Green power also called green electricity is a crucial strategy for achieving net-zero carbon emissions. There is an increasing number of companies that have set a target of using 100% renewable electricity.
While many options exist to run a business on green power, they have different economics, credibility and risks.
In this article, you will understand what is green power and why companies are increasingly sourcing green power.
What is Green Power?
Green power, also referred to as renewable electricity, is electricity that comes from natural sources or processes that are constantly replenished. For example, the sun keeps shining and the wind blowing, even if their availability depends on time and weather.
Harnessing nature’s power has long been used for heating, transportation and lighting.
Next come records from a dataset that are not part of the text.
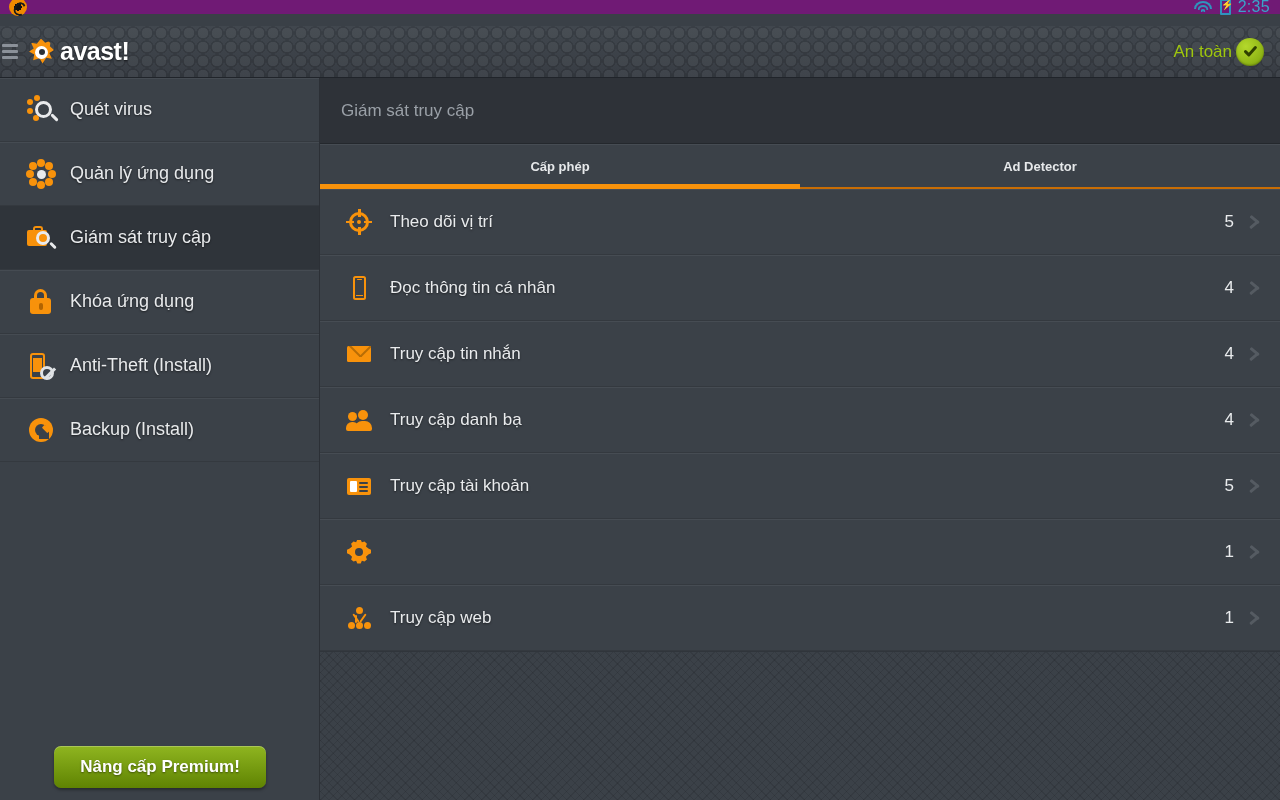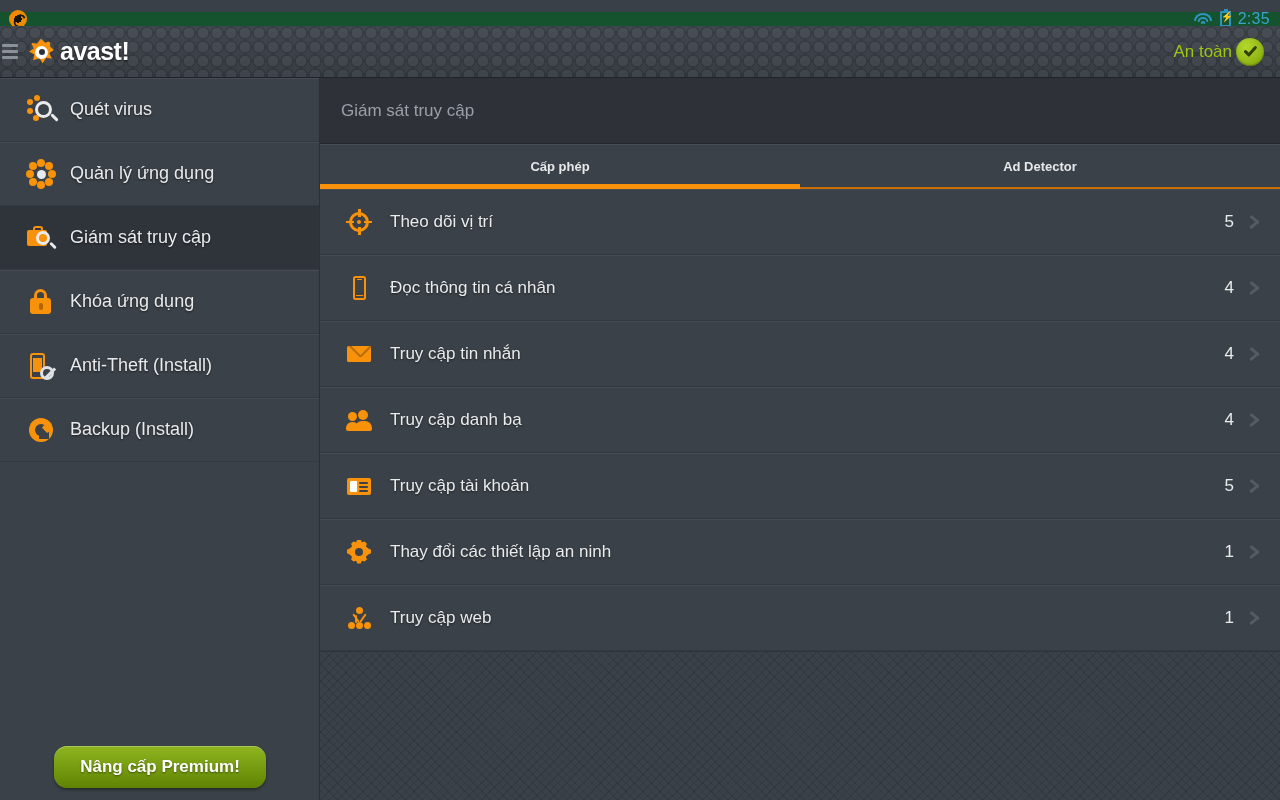"2:35" .statusbar { background: #14532d -> #701a75; top: 12px -> 0 }
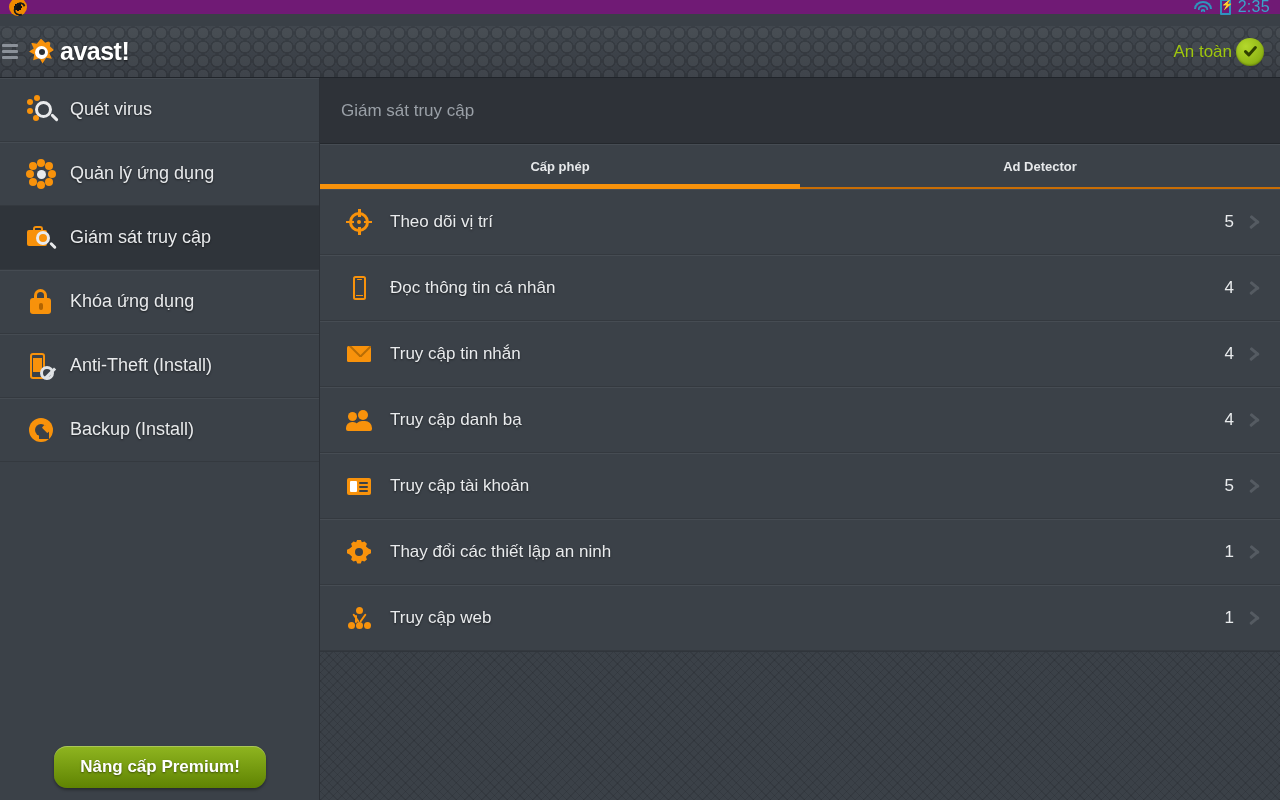"Thay đổi các thiết lập" div.row-label { html: <div>Thay đổi các thiết lập an ninh</div> -> none }
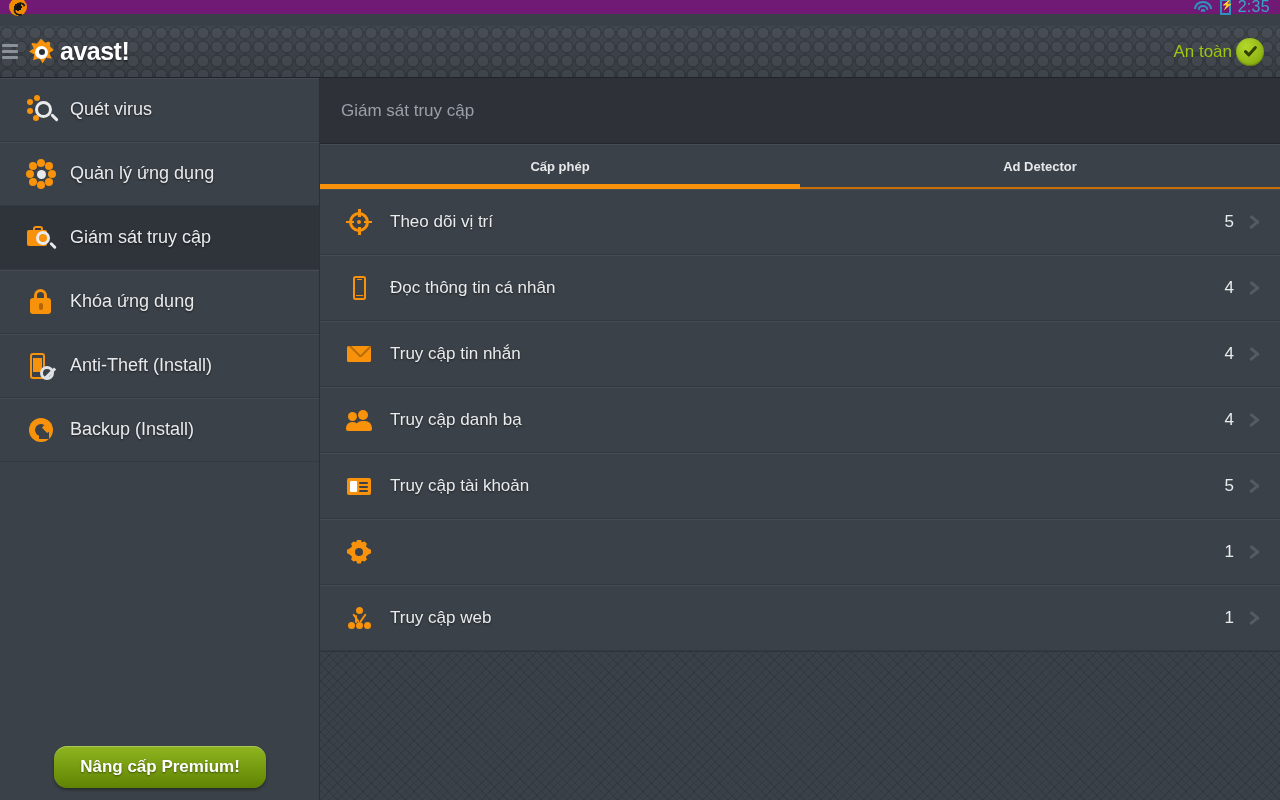"Nâng cấp Premium!" .premium-btn { border-radius: 13px -> 7px }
The wind has powered boats to sail and windmills to grind grain. Nevertheless, in the past 500 years or so, humans increasingly turned to cheaper, dirtier energy sources such as fossil fuels.
The European Environmental Agency defines Green Power as the electricity generated from renewable energy sources and that generally has a lower environmental impact than electricity generated from fossil fuels over its lifecycle. Lower impact refers to lower emissions of greenhouse gases and air pollutants.
Regarding environmental impact IPCC’s Fifth Assessment Report (AR5) shows a benchmark of lifecycle greenhouse gases emitted by different generation technologies. (Fig.1)
A higher share of renewable electricity thus helps to diminish the environmental pressures stemming from electricity generation.
Increasingly competitive, renewables and especially solar Photovoltaics and Wind are rapidly transforming power generation worldwide.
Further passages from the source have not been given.